COLUMN: THE MAGIC TOUCH

More than halfway through Egyptian novelist Ahdaf Soueif’s lengthy masterpiece In the Eye of the Sun, the protagonist Asya is suffering from unslaked lust for the best friend of her absent husband, Saif. Trying to quell her desire by curling up with a hot-water bottle and a copy of Anna Karenina, Asya recalls an aunt’s bereavement when her husband had died of cancer some seven years earlier. Asya’s father, the aunt’s elder brother, had instructed his daughter to sit with her aunt and ensure she was in unceasing physical contact with the hysterical woman. Suppressing the temptation to steal away for a tryst with Saif — then merely her boyfriend — Asya did as she was told, rubbing, stroking and patting her aunt’s body as the latter sobbed and keened with grief.

Her father later explains that this human touch had been important, since “it was only through touch that we really knew things ... it was only by other people’s touching us that we knew we were here at all.” If this idea of knowing things through touch seems oxymoronic, that is probably because of a longstanding and widespread belief that touch is anti-intellectual and therefore inferior to sight. Yet both the novels I examine here — Soueif’s In the Eye of the Sun and Hanif Kureishi’s The Black Album — invest heavily in the notion that tactility is connected to knowledge, and that others’ touch facilitates a better understanding of ontology.

Even within the single category of the haptic, there are several kinds of touch. Soueif helps readers understand this through a list that Asya draws up in an attempt to improve the quality of her life. Her primary two headings are “Work” (a brief section focused on finishing the thesis she is struggling to write) and “Love.” For the latter, she thinks of various subdivisions: “Family”, “Friends”, “Children” and “Married love” (she crosses this out on the grounds that it is too “coy”), “Sex” (again she rejects this as “that’s ... not only it”, eventually settling on) “Romance.”

This last category of married love, sex or romance is the most obvious arena where touching is expected. The fact that Asya has been “repulsed, turned away so many times” by Saif is at the root of their marital problems. There was passion at the start of their relationship, in 1967 when Asya was 17. Her young age makes her parents hold out for a long engagement while she completes her education.
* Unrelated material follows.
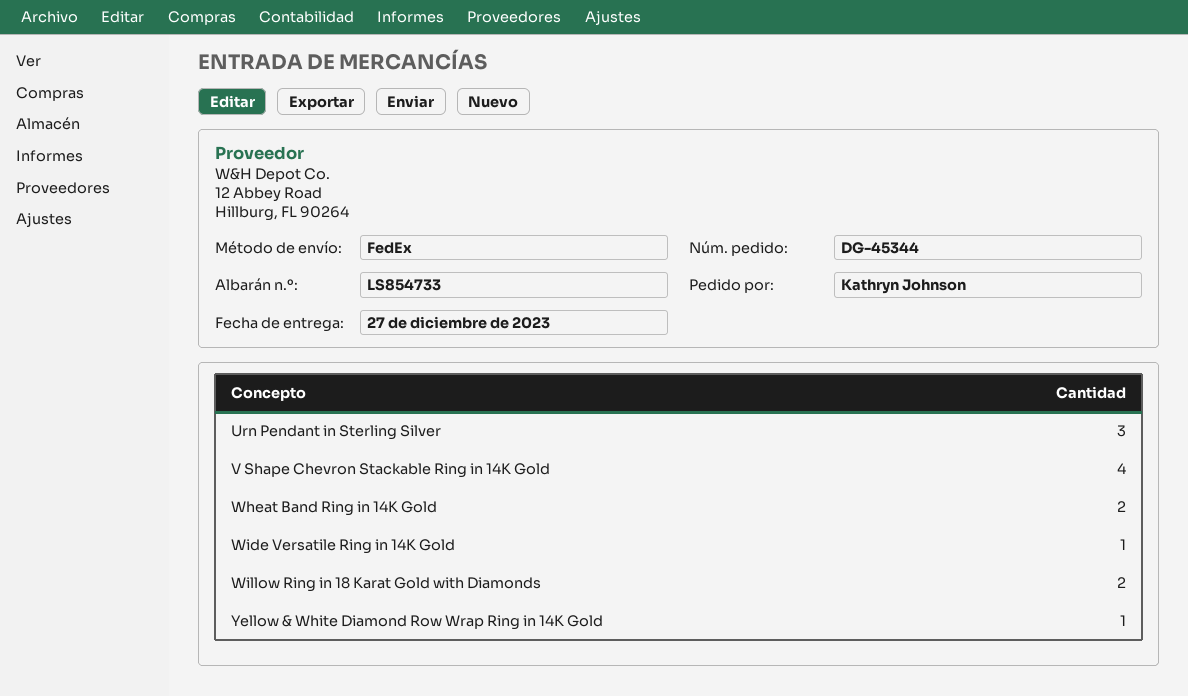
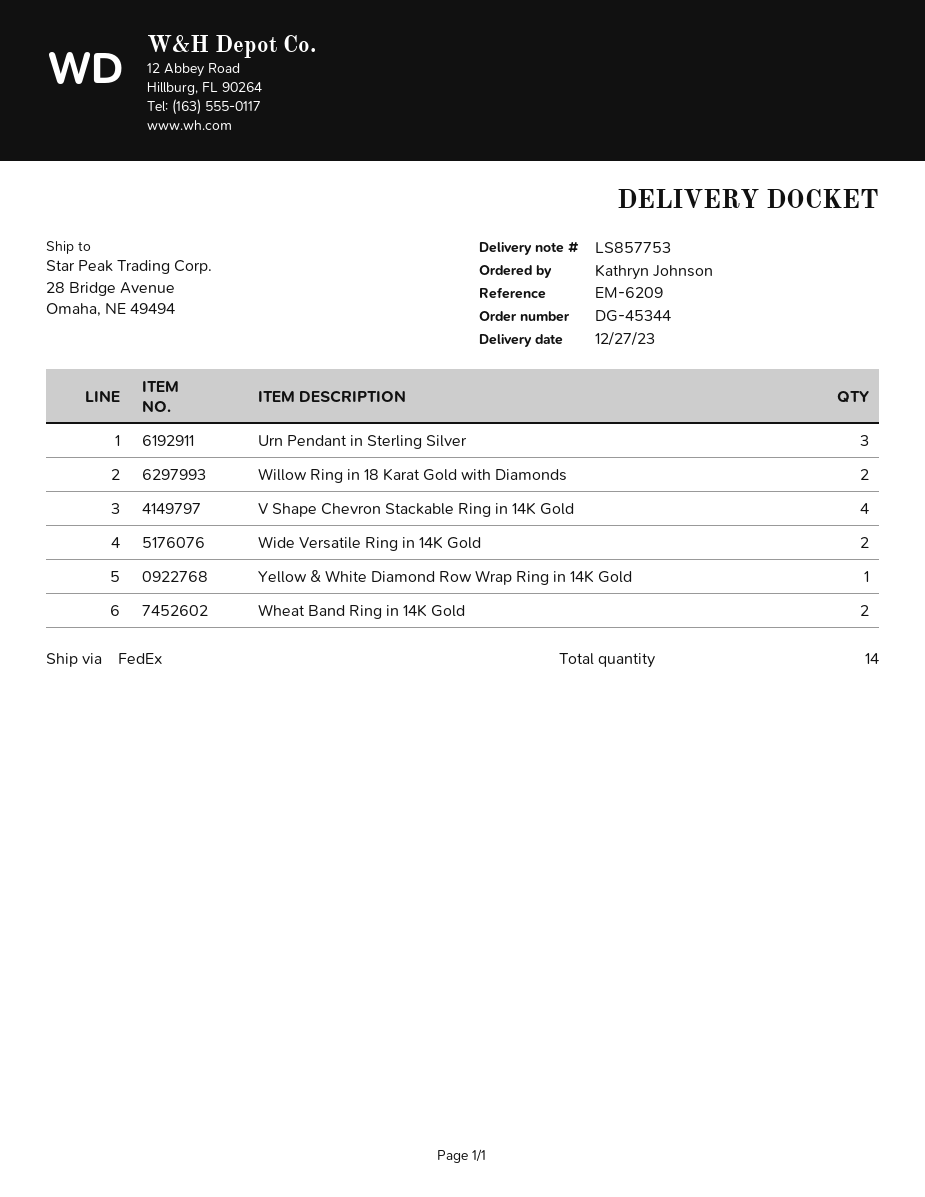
delivery note number: LS854733 -> LS857753
Wide Versatile Ring in 14K Gold: 1 -> 2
Circumventing the elders’ curfews and close eye on her chastity, Asya manages to spend largely blissful Sunday afternoons with Saif at his family home. They listen to Bob Dylan together in Saif’s room, and Asya experiences his caresses as “starbursts.” This moment of synaesthesia — where touch is experienced optically as radiating light — is an example of what Mark M. Smith in his book Sensory History criticises as a “visualist idiom” that dominates much thinking about the senses.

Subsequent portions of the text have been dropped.